O acordo foi oficializado durante o evento “Dia F: Legado e Futuro do Futebol Feminino”, realizado na sede da FPF, na capital paulista.
Os pilares da cooperação FPF e Liga F
Essa parceria inédita busca a promoção e internacionalização do futebol feminino, além de focar em áreas cruciais para o seu crescimento.

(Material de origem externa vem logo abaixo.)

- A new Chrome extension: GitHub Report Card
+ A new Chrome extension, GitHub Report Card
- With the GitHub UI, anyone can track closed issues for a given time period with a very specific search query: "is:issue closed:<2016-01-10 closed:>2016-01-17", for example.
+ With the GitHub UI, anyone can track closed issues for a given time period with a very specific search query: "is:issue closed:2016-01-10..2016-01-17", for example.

Entre os objetivos, destacam-se a formação técnica e administrativa, e o desenvolvimento da arbitragem feminina.
O acordo prevê ainda a realização de cursos, pesquisas e visitas técnicas, permitindo a construção de iniciativas conjuntas e um valioso intercâmbio entre profissionais das duas entidades.
Foco no desenvolvimento e intercâmbio
Reinaldo Carneiro Bastos, presidente da FPF, enfatizou a necessidade de aprofundar as discussões sobre o futebol feminino. “Queremos fazer uma imersão sobre futebol feminino e impulsionar ainda mais”, afirmou.

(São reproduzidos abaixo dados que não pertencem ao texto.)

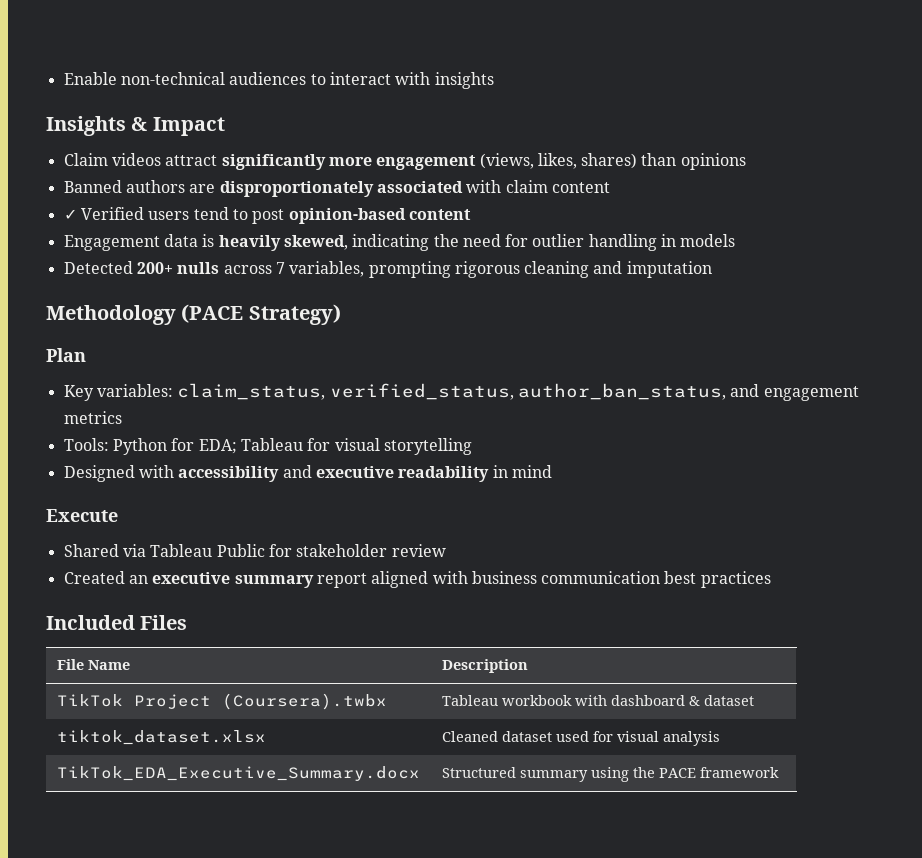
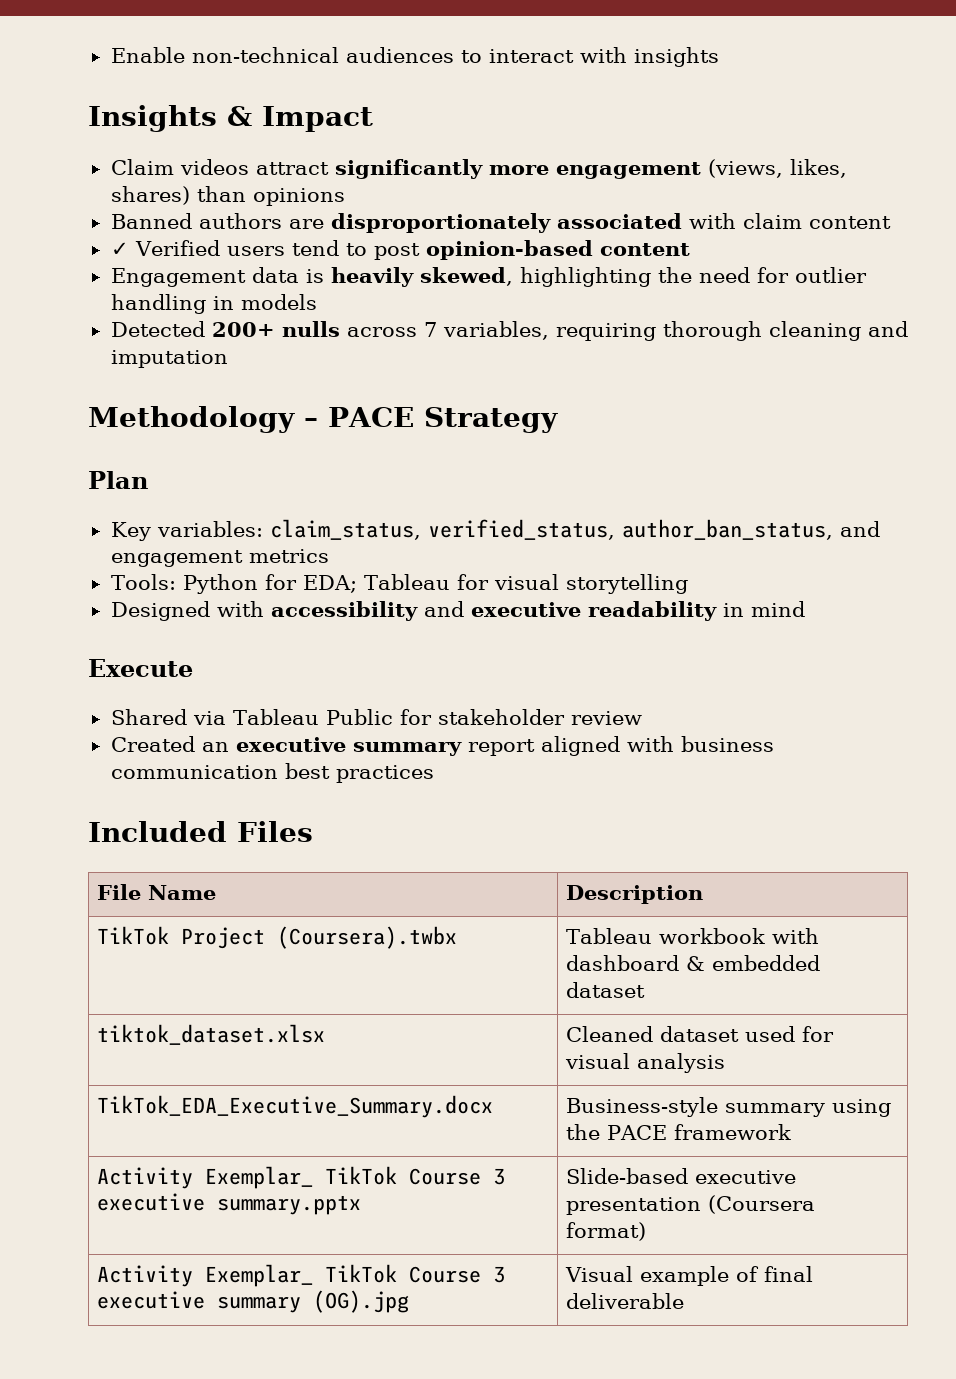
- Engagement data is heavily skewed, indicating the need for outlier handling in models
+ Engagement data is heavily skewed, highlighting the need for outlier handling in models
- Detected 200+ nulls across 7 variables, prompting rigorous cleaning and imputation
+ Detected 200+ nulls across 7 variables, requiring thorough cleaning and imputation
- Methodology (PACE Strategy)
+ Methodology – PACE Strategy
- TikTok Project (Coursera).twbx | Tableau workbook with dashboard & dataset
+ TikTok Project (Coursera).twbx | Tableau workbook with dashboard & embedded dataset
- TikTok_EDA_Executive_Summary.docx | Structured summary using the PACE framework
+ TikTok_EDA_Executive_Summary.docx | Business-style summary using the PACE framework
+ Activity Exemplar_ TikTok Course 3 executive summary.pptx | Slide-based executive presentation (Coursera format)
+ Activity Exemplar_ TikTok Course 3 executive summary (OG).jpg | Visual example of final deliverable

Desde 2016, a FPF mantém uma estrutura exclusiva para a modalidade, sendo pioneira na criação de um departamento e na organização de competições de base para meninas no Brasil.
Beatriz Álvarez, presidente da Liga F, expressou orgulho pelo interesse da FPF no modelo espanhol. “Viemos para compartilhar. E viemos também para aprender”, destacou, ressaltando o caráter de troca da parceria.

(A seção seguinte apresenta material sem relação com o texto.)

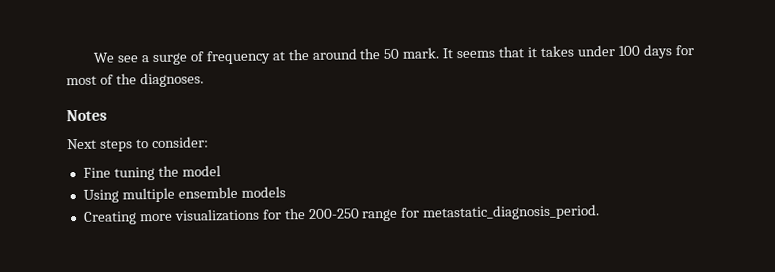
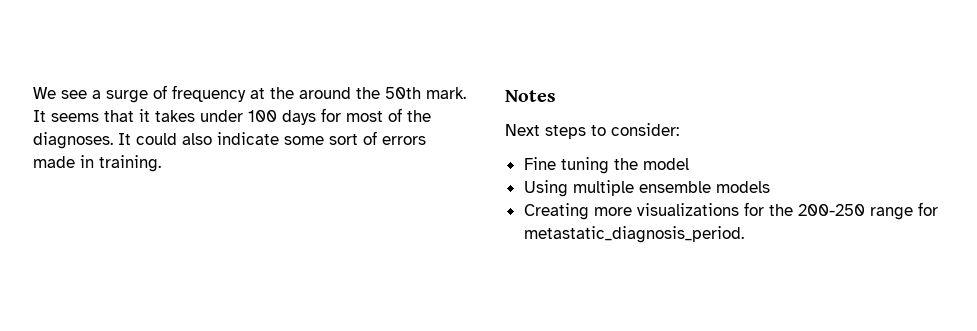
- We see a surge of frequency at the around the 50 mark.
+ We see a surge of frequency at the around the 50th mark.
+ It could also indicate some sort of errors made in training.

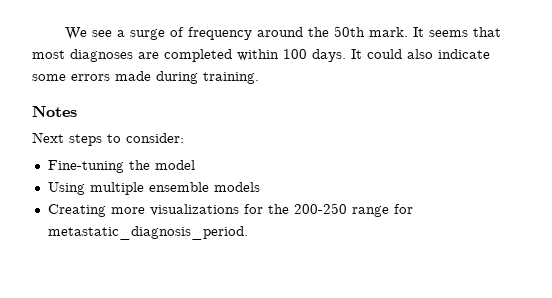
- We see a surge of frequency at the around the 50th mark.
+ We see a surge of frequency around the 50th mark.
- It seems that it takes under 100 days for most of the diagnoses.
+ It seems that most diagnoses are completed within 100 days.
- It could also indicate some sort of errors made in training.
+ It could also indicate some errors made during training.
- Fine tuning the model
+ Fine-tuning the model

A visão de Formiga para o futuro do futebol feminino
A ex-jogadora da Seleção Brasileira, Miraildes Maciel Mota, conhecida como Formiga, defendeu a expansão do futebol feminino para outros estados, indo além das capitais, e a importância de **investimentos nas categorias de base**. “Precisamos sair das sedes”, afirmou.
Formiga, ex-jogadora da Seleção Brasileira de Futebol. Foto: Bruno Peres/Agência Brasil
Com sete participações em Copas do Mundo, Formiga é a futebolista com mais edições do torneio na história, independentemente de gênero, e foi duas vezes vice-campeã olímpica.
“Outros clubes precisam aderir à ideia do futebol feminino, saber que futebol feminino hoje, sim, é realidade. Precisamos espalhar o que está acontecendo hoje [em São Paulo]”, disse Formiga em entrevista à Agência Brasil.
Garantir direitos e valorizar o legado
Para a ex-jogadora, é essencial garantir que meninas de todo o país tenham acesso a uma formação de qualidade e que os clubes ofereçam mais segurança e continuidade ao trabalho das atletas.
“Que a Federação Paulista possa servir de exemplo, de espelho, para que possamos cada vez mais manter essas meninas em seus estados”, ressaltou. Ela enfatizou a importância do trabalho de base, da interação entre futebol feminino e masculino, e de parceiros que acreditem nessa evolução.
Formiga destacou a necessidade de lembrar a “construção tão dolorosa” do futebol feminino, valorizar cada profissional e garantir que suas histórias sejam contadas. “Que todos realmente estejam envolvidos para que amanhã e depois possamos colher bons frutos. Bons frutos esses que são várias meninas em vários lugares com os seus direitos de jogar futebol, sem preconceito, sem nenhum tipo de machismo”, concluiu.